Voilà tout le bonheur où mon amour aspire ;
Voilà contre un ingrat tout ce que je conspire ;
Voilà tous les plaisirs que j’espère à le voir,
Et tous les sentiments que vous vouliez savoir.
ORODE.
1025 C’est bien traiter les rois en personnes communes
Qu’attacher à leur rang ces gênes importunes,
Comme si pour vous plaire et les inquiéter
Dans le trône avec eux l’amour pouvait monter.
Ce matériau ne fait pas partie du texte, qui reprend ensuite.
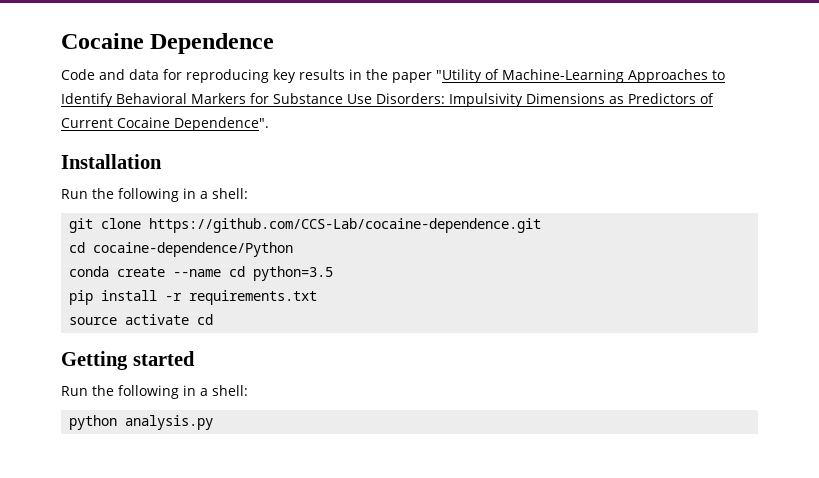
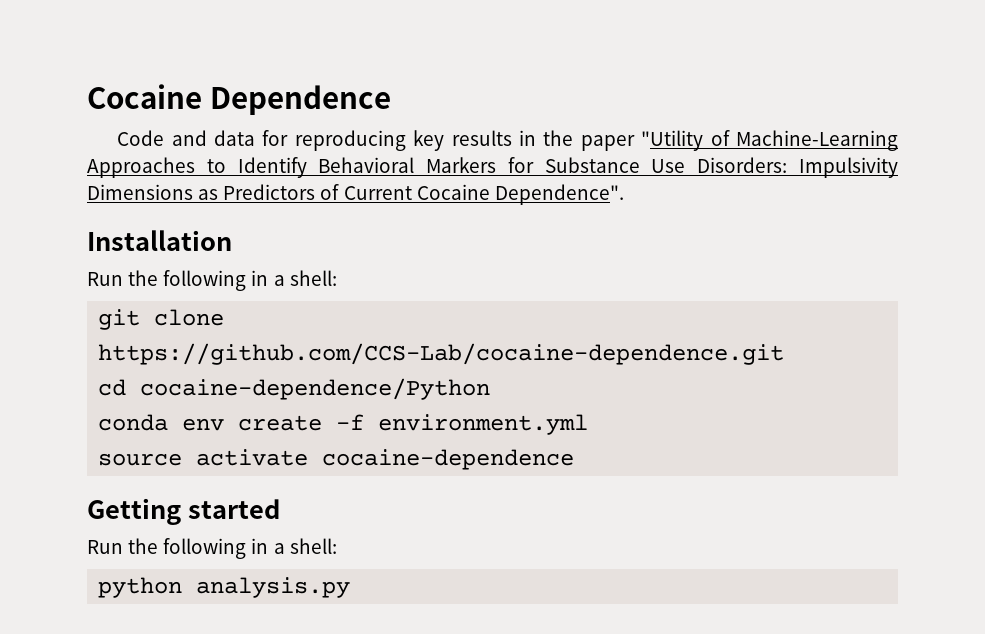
[117,266,334,281] [69,290,318,305] create --name cd python=3.5 // pip install -r requirements.txt -> [182,414,589,435] env create -f environment.yml
[197,314,214,325] cd -> [322,449,575,470] cocaine-dependence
Il nous faut un hymen, pour nous donner des princes
1030 Qui soient l’appui du sceptre et l’espoir des provinces :
C’est là qu’est notre force ; et dans nos grands destins,
Le manque de vengeurs enhardit les mutins.
Du reste en ces grands noeuds l’état qui s’intéresse
Ferme l’oeil aux attraits et l’âme à la tendresse :
1035 La seule politique est ce qui nous émeut ;
On la suit, et l’amour s’y mêle comme il peut :
S’il vient, on l’applaudit ; s’il manque, on s’en console.
C’est dont vous pouvez croire un roi sur sa parole.
Nous ne sommes point faits pour devenir jaloux,
1040 Ni pour être en souci si le coeur est à nous.
Ne vous repaissez plus de ces vaines chimères,
Qui ne font les plaisirs que des âmes vulgaires,
Madame ; et que le prince aie ou non à souffrir,
Acceptez un des rois que je puis vous offrir.
PALMIS.
1045 Pardonnez-moi, seigneur, si mon âme alarmée
Ne veut point de ces rois dont on n’est point aimée.
J’ai cru l’être du prince, et l’ai trouvé si doux,
Que le souvenir seul m’en plaît plus qu’un époux.
ORODE.
N’en parlons plus, madame ; et dites à ce frère
1050 Qui vous est aussi cher que vous me seriez chère,
Que parmi ses respects il n’a que trop marqué…
ORODE.
Quoi, seigneur ? Avec lui je crois m’être expliqué.
Qu’il y pense, madame. Adieu.
PALMIS.
Qu’il y pense, madame. Adieu. Quel triste augure !
Et que ne me dit point cette menace obscure !
1055 Sauvez ces deux amants, ô ciel ! Et détournez
Les soupçons que leurs feux peuvent avoir donnés.